* **WORK INSTRUCTION**: Your answer should be every line below that includes the word "Year".

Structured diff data
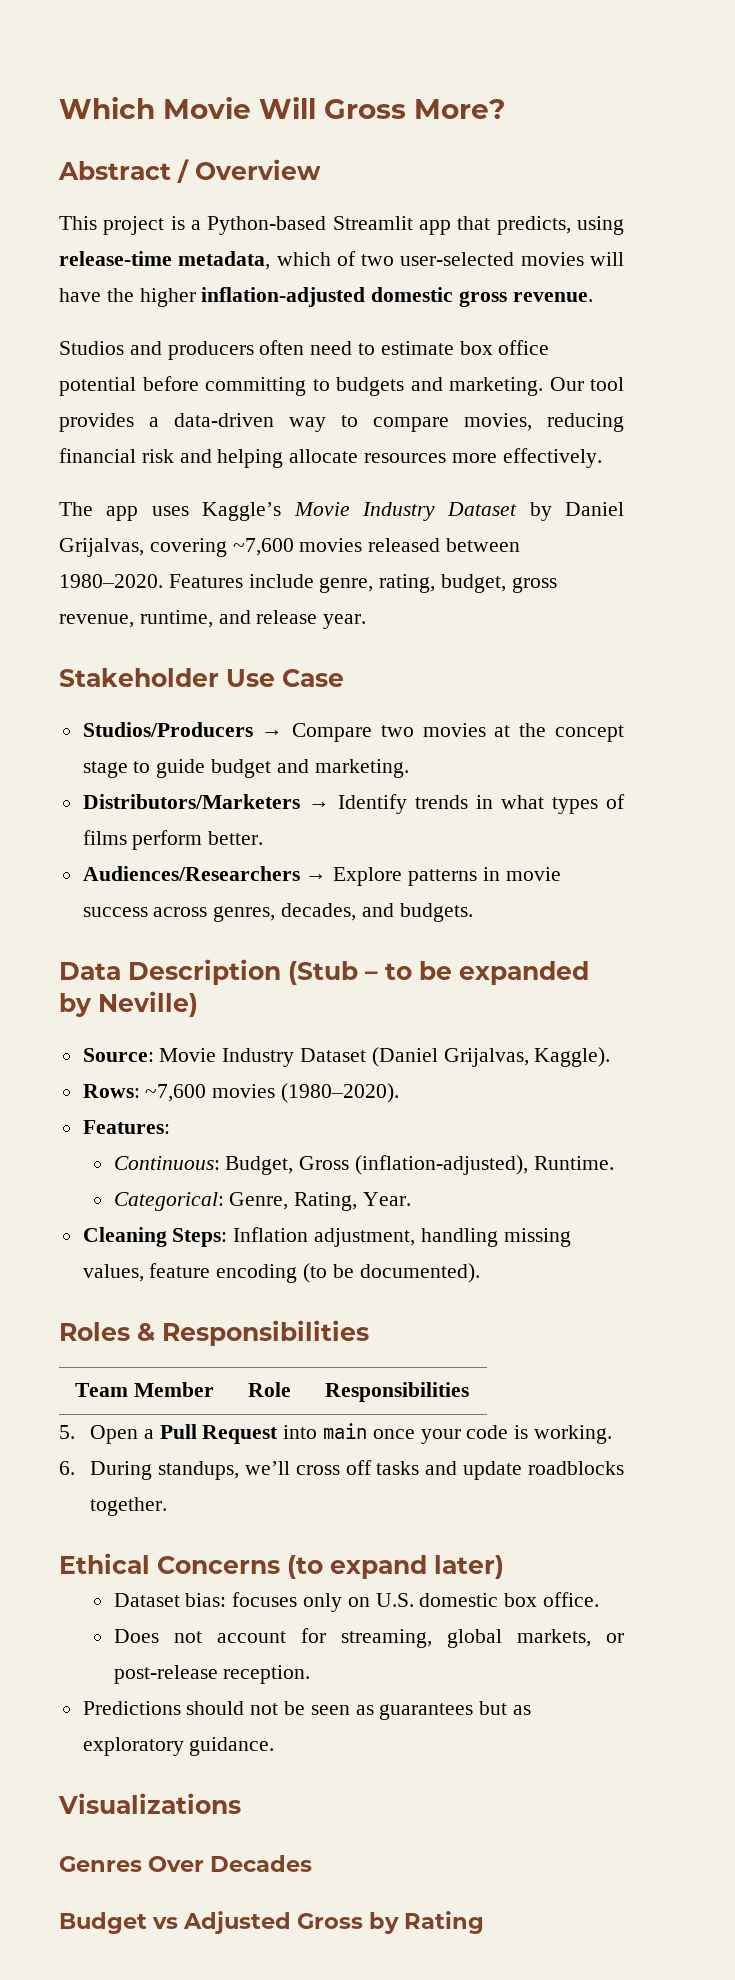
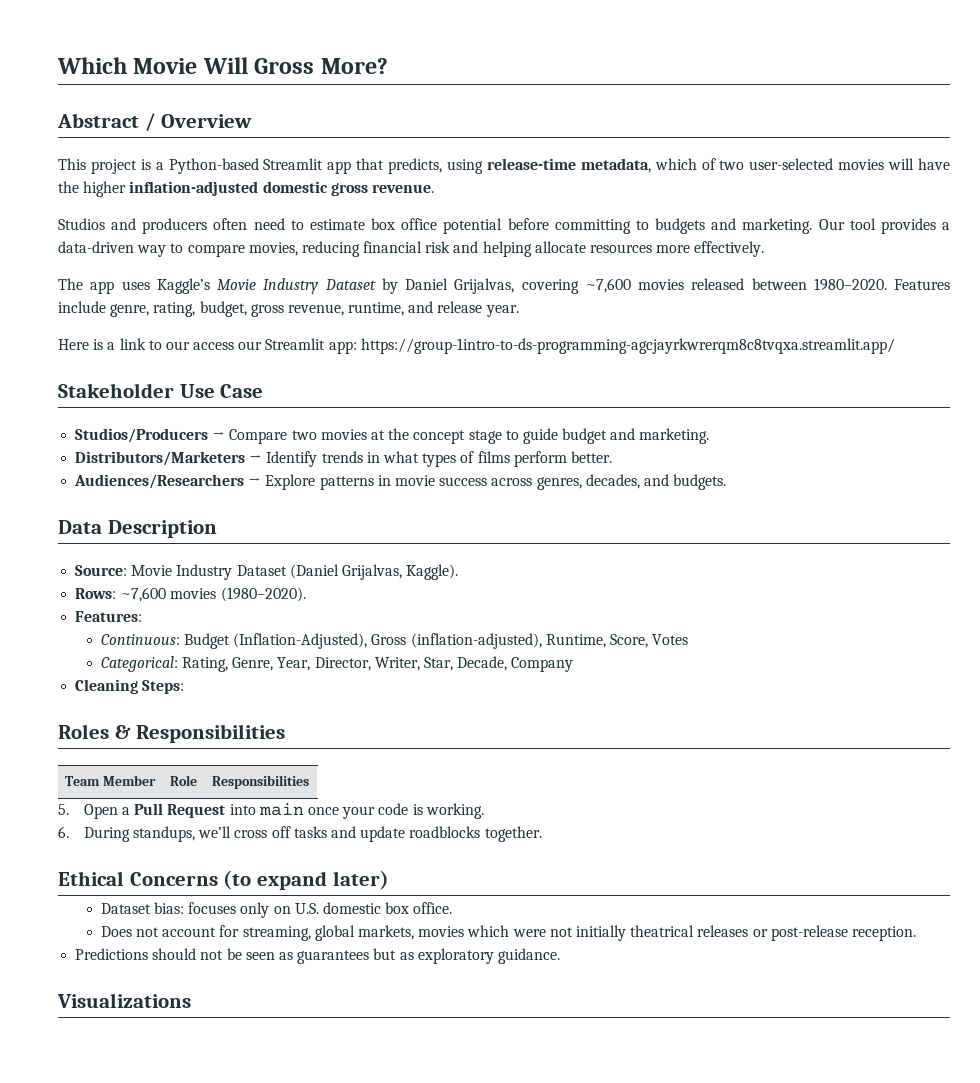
+ Here is a link to our access our Streamlit app: https://group-1intro-to-ds-programming-agcjayrkwrerqm8c8tvqxa.streamlit.app/
- Data Description (Stub – to be expanded by Neville)
+ Data Description
- Continuous: Budget, Gross (inflation-adjusted), Runtime.
- Categorical: Genre, Rating, Year.
- Cleaning Steps: Inflation adjustment, handling missing values, feature encoding (to be documented).
+ Continuous: Budget (Inflation-Adjusted), Gross (inflation-adjusted), Runtime, Score, Votes
+ Categorical: Rating, Genre, Year, Director, Writer, Star, Decade, Company
+ Cleaning Steps:
- Does not account for streaming, global markets, or post-release reception.
+ Does not account for streaming, global markets, movies which were not initially theatrical releases or post-release reception.
- Genres Over Decades
- Budget vs Adjusted Gross by Rating

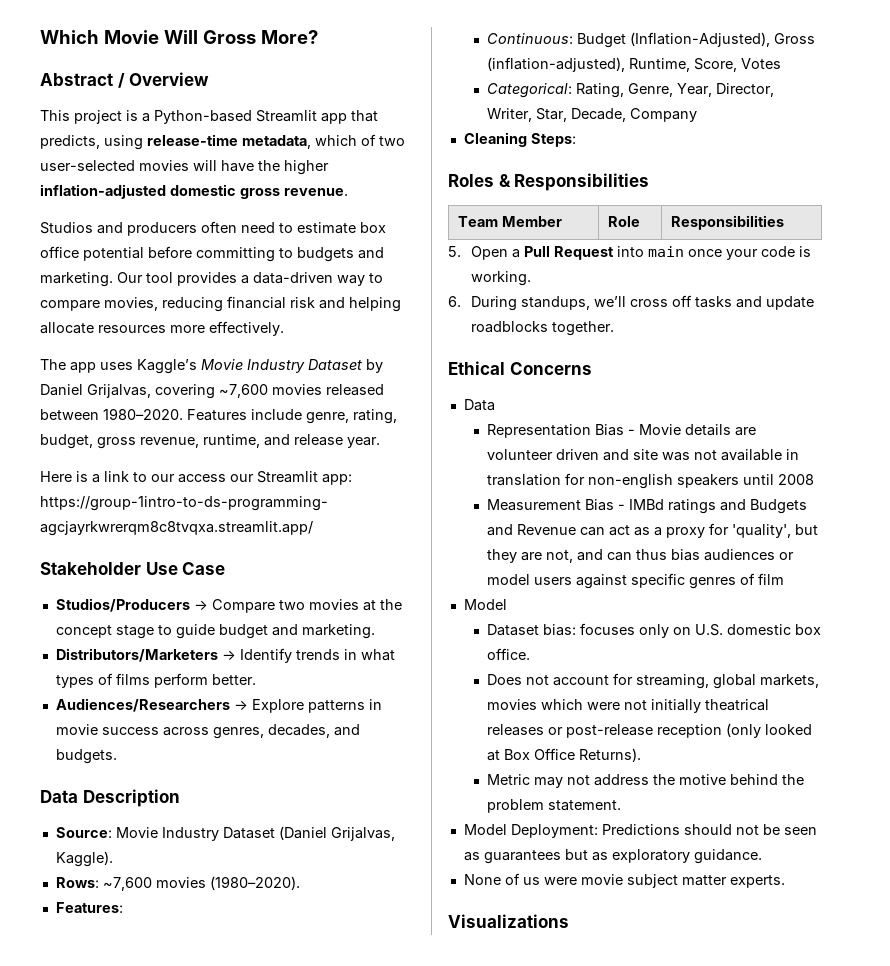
- Ethical Concerns (to expand later)
+ Ethical Concerns
+ Data
+ Representation Bias - Movie details are volunteer driven and site was not available in translation for non-english speakers until 2008
+ Measurement Bias - IMBd ratings and Budgets and Revenue can act as a proxy for 'quality', but they are not, and can thus bias audiences or model users against specific genres of film
+ Model
- Does not account for streaming, global markets, movies which were not initially theatrical releases or post-release reception.
- Predictions should not be seen as guarantees but as exploratory guidance.
+ Does not account for streaming, global markets, movies which were not initially theatrical releases or post-release reception (only looked at Box Office Returns).
+ Metric may not address the motive behind the problem statement.
+ Model Deployment: Predictions should not be seen as guarantees but as exploratory guidance.
+ None of us were movie subject matter experts.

* **RESPONSE AREA**:
- Categorical: Genre, Rating, Year.
+ Categorical: Rating, Genre, Year, Director, Writer, Star, Decade, Company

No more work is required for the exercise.